Déclaration de patrimoine foncier : régime réel ou micro-foncier ?

Après de longues hésitations, vous avez choisi de louer votre grand appartement de l’Avenue Daumesnil dans le XIIème ? Un choix s’offre à vous au moment de votre déclaration de revenu foncier. Allez-vous déclarer vos revenus sous le régime réel ou micro-foncier ? Notez que ce choix ne s’applique que pour les revenus de vos biens que vous avez choisi de louer en non-meublé.

 

 

Le micro-foncier est la solution par défaut si vos revenus fonciers ne dépassent pas 15.000€ par an.
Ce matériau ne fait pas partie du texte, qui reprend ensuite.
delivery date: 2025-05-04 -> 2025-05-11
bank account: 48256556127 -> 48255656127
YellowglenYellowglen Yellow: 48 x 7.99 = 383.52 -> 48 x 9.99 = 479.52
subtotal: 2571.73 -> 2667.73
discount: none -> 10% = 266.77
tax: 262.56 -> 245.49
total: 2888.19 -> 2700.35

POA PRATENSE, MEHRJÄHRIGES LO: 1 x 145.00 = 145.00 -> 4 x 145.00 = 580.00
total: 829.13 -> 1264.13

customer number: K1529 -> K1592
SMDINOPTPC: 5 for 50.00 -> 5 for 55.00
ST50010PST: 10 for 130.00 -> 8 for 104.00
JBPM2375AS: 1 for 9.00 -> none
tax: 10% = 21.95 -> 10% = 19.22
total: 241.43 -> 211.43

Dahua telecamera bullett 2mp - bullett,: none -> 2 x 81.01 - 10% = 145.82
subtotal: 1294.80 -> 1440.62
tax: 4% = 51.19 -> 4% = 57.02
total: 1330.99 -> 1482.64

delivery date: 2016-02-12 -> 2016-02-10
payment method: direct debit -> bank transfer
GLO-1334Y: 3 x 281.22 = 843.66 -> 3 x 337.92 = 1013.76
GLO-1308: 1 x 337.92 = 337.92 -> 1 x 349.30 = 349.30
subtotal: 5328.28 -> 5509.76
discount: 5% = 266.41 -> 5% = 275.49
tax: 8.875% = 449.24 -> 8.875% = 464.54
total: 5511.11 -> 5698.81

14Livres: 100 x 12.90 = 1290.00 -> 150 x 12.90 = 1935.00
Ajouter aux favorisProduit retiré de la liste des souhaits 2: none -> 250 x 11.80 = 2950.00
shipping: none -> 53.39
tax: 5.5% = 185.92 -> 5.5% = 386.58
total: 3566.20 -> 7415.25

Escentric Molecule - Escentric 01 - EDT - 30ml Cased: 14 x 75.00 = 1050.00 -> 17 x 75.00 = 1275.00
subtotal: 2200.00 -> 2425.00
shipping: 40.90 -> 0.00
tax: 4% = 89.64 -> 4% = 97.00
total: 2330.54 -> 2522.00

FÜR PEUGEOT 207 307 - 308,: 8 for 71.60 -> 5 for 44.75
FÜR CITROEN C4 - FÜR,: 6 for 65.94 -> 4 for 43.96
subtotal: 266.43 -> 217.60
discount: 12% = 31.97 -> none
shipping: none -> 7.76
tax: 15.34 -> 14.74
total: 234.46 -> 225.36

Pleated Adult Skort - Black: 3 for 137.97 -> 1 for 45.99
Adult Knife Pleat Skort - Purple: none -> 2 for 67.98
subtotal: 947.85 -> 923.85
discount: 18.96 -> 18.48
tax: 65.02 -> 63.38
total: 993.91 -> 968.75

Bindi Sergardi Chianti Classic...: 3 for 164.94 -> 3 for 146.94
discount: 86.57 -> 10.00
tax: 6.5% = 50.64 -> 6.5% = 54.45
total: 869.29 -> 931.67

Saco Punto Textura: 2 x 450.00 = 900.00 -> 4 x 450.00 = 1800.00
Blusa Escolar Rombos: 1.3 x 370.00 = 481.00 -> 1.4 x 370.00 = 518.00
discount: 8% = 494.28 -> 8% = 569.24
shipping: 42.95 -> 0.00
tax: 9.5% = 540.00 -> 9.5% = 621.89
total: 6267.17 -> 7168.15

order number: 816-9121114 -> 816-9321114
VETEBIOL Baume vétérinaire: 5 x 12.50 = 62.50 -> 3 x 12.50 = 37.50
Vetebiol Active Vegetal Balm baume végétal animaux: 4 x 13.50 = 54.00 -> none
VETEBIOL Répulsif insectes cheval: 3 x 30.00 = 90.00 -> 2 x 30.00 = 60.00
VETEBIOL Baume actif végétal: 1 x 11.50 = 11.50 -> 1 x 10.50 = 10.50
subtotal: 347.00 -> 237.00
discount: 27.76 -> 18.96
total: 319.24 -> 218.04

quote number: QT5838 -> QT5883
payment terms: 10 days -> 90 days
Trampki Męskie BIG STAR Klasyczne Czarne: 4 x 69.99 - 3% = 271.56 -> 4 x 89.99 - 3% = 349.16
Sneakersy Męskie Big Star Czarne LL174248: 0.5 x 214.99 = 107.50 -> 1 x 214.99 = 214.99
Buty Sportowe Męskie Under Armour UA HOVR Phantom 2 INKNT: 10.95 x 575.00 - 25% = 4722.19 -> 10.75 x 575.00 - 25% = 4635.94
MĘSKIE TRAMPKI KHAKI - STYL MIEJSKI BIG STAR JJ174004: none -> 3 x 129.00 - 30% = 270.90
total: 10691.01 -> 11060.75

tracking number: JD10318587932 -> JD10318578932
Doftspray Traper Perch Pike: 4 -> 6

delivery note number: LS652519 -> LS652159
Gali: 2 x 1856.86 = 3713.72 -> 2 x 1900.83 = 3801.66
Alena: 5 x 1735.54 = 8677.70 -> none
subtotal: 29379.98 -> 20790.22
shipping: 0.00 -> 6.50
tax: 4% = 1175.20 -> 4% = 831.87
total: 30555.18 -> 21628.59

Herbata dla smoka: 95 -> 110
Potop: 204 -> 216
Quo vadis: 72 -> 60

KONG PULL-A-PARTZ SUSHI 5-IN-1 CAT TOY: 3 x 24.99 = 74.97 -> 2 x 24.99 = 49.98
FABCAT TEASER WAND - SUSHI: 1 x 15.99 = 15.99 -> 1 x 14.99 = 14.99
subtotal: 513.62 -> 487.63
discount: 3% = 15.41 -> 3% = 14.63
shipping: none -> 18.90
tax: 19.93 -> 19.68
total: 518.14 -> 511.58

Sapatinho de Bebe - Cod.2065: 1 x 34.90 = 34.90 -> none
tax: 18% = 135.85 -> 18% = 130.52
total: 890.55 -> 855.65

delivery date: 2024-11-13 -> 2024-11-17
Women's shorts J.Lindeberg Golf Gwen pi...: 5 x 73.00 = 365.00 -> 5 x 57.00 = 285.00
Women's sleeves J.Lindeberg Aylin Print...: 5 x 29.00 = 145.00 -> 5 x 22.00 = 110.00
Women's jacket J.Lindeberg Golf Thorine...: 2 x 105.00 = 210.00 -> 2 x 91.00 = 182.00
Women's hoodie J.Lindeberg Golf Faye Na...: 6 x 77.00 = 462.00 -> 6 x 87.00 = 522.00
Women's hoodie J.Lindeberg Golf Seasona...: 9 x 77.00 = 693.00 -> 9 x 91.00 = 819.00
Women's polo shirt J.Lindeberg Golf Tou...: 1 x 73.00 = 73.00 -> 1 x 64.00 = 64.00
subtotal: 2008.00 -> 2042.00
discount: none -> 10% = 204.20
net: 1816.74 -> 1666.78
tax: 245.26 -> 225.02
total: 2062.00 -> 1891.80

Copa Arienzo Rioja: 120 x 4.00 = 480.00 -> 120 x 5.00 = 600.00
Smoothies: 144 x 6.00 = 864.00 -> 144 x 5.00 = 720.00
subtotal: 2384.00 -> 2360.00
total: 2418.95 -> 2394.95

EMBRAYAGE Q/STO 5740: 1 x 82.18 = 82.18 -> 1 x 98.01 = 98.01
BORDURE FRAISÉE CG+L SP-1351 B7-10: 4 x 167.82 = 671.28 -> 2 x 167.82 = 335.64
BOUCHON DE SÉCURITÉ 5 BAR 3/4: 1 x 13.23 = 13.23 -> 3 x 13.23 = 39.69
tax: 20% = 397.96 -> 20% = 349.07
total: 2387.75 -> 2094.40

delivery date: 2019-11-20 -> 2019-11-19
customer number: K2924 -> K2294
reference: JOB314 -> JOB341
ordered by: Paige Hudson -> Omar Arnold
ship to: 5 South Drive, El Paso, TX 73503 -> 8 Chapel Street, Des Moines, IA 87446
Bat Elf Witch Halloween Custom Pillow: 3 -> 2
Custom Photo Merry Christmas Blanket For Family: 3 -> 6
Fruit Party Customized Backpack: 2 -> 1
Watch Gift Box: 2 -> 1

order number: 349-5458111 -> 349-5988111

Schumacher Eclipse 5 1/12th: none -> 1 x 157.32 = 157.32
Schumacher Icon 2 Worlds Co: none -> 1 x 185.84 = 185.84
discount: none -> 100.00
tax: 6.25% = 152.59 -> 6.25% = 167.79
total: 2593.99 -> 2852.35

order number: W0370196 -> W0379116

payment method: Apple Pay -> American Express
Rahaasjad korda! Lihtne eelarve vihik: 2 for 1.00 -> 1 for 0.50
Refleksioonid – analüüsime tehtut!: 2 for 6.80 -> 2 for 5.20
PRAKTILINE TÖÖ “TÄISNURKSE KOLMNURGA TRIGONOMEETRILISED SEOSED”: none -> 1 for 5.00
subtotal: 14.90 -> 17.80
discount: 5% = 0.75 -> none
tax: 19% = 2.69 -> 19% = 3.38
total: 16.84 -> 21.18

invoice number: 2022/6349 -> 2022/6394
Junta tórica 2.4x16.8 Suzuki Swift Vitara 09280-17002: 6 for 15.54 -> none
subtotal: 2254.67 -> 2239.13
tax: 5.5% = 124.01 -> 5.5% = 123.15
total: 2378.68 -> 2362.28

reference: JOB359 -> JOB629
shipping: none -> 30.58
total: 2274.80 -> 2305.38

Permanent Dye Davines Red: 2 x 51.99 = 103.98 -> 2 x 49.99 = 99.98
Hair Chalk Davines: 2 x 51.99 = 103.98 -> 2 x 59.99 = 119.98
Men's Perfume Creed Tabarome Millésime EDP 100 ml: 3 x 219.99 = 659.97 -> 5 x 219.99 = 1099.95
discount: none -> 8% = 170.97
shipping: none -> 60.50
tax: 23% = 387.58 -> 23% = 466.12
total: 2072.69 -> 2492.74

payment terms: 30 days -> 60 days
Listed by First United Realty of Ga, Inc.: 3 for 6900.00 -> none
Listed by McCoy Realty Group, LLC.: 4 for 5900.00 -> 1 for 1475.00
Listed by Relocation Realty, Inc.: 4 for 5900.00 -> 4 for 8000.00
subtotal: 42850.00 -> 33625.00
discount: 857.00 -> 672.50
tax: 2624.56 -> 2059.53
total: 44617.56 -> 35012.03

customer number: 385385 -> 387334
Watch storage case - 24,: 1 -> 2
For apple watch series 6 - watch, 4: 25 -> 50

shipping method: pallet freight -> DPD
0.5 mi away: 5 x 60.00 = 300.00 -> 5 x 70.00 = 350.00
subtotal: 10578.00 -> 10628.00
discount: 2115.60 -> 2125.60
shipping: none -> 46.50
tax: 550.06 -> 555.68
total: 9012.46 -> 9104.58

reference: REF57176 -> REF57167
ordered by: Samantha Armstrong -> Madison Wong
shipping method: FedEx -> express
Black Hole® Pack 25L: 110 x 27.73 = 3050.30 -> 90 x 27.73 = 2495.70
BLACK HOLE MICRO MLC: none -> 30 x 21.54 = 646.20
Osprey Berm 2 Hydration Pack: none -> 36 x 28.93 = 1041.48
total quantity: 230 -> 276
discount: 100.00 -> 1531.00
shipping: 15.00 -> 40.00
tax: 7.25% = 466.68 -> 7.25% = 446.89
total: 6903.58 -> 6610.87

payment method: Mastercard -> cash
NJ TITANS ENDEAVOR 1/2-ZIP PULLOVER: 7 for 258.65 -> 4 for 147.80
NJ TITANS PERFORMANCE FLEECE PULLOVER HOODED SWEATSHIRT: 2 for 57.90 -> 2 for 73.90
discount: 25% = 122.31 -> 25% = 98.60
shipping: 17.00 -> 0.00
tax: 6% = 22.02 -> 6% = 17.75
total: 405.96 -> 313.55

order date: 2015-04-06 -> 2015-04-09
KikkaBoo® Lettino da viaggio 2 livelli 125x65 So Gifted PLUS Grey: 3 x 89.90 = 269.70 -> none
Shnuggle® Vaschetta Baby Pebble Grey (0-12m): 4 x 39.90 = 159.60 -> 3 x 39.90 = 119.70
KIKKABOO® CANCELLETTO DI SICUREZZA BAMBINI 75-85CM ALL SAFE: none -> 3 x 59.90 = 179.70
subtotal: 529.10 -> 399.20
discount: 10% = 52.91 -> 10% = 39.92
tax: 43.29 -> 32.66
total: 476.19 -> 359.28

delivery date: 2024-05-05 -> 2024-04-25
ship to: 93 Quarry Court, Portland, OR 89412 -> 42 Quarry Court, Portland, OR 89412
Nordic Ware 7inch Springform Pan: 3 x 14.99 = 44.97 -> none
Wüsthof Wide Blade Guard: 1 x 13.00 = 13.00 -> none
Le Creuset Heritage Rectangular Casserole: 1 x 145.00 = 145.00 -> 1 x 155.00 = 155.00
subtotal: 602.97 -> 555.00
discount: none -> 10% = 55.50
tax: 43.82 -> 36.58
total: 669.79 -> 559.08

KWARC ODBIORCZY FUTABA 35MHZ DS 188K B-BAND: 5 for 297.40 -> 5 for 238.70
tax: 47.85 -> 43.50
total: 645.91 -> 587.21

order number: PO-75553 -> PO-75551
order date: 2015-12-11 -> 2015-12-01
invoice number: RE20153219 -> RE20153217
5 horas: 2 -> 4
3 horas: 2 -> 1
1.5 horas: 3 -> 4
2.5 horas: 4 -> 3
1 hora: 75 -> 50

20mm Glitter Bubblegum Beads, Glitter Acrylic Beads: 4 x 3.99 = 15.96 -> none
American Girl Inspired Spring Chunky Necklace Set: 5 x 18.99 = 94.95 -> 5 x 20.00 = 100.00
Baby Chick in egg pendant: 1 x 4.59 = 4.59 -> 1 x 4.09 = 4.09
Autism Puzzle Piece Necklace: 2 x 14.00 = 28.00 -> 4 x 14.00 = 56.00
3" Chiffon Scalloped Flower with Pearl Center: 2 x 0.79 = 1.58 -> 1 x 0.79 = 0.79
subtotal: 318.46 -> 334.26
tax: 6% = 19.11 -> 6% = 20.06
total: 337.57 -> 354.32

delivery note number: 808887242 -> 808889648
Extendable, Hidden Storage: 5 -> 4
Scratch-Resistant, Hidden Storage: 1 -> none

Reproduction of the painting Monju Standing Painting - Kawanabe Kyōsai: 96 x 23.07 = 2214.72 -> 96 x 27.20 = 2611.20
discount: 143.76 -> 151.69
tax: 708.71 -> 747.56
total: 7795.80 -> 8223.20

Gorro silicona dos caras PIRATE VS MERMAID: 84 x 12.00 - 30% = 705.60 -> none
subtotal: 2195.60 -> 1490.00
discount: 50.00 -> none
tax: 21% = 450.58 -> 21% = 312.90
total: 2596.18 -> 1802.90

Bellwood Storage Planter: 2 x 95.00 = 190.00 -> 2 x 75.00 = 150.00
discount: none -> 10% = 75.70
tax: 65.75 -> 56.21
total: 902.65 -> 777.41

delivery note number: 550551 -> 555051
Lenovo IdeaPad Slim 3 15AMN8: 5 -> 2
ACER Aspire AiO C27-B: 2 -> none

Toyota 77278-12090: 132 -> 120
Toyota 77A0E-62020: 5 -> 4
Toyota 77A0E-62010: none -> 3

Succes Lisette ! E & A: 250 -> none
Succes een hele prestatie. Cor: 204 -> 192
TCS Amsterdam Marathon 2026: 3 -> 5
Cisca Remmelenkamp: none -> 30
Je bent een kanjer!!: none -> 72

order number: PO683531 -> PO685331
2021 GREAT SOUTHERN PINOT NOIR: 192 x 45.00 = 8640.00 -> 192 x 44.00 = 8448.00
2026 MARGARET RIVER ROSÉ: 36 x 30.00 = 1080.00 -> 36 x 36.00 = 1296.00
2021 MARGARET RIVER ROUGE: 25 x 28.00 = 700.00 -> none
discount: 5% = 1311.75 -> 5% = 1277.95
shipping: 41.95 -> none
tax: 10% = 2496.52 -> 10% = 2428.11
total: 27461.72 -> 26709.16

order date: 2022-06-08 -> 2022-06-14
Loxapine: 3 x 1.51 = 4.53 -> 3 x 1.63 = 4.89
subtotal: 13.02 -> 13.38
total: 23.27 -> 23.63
Au-dessus, le régime réel est imposé.

 

Si votre revenu est inférieur à ces 15.000€, vous pouvez donc choisir sur votre déclaration déclaration de revenus fonciers si vous souhaitez conserver le régime micro-foncier ou passer au régime réel.

 

Avant tout, notez que le choix du micro-foncier n’est possible que :

  • Pour une durée minimale de 3 ans (puis, vous choisirez chaque année de renouveler ce choix ou non)
  • S’il ne s’agit pas de biens appartenant à un régime spécial (monuments historiques, loi Malraux ancien, certaines nue-propriétés, bénéficiant déjà d’une déduction, bénéficiant des dispositifs Scellier intermédiaire, ZRR, Périssol, Besson, Borloo, Robien, appartenant à une SCI soumise à l’impôt sur le revenu), bénéficiant d’une réduction d’impôt liée au secteur du tourisme.)

 

Régime micro-foncier (ou forfaitaire)

Le micro-foncier, régime par défaut si votre revenu n’excède pas les 15.000€ annuels, est le système le plus simple. Il repose sur la déclaration de tous les loyers (hors charges) perçus dans l’année. Vous êtes  ensuite imposé sur ces loyers moins une déduction de 30%, sensés correspondre aux coûts d’intérêts, d’assurance, frais d’agence ou travaux éventuels. Vous aurez seulement à rentrer les loyers perçus. Le fisc effectue la déduction sans que vous ayez à calculer quoi que ce soit.

 

Régime du réel

Le régime du réel consiste à déclarer les loyers perçus mais aussi :

  • Les coûts de travaux
  • Les charges de copropriété
  • La taxe foncière et la taxe sur les bureaux
  • Les frais de gestion, de gestion locative, de gérance de l’immeuble, d’avocat, d’huissier
  • Les éventuels intérêts d’emprunt, l’assurance liée au prêt et les frais de constitution du dossier
  • Les primes d’assurance du bien et les impayés
  • Les indemnités d’éviction et de relogement ;
  • Certaines déductions forfaitaires spécifiques

Votre impôt sera calculé sur vos loyers touchés MOINS les charges que vous avez déclarées.

 

Le régime du réel implique une plus grande organisation et attention que le régime micro-foncier puisqu’il exige que vous gardiez une trace de toutes vos dépenses liées à votre bien puis les déclariez. Il est généralement choisi par les propriétaires qui ont des travaux importants à réaliser ou des emprunts à rembourser, donc des charges lourdes.

 

Si le montant de vos charges déductibles est inférieur à 30% des loyers que vous touchez, vous avez intérêt à opter pour régime micro foncier, car vous pourrez bénéficier de 30% de déduction dans tous les cas. Si le montant de vos charges déductibles est supérieur à 30% de vos loyers touchés, choisissez le réel qui vous apportera une déduction plus importante.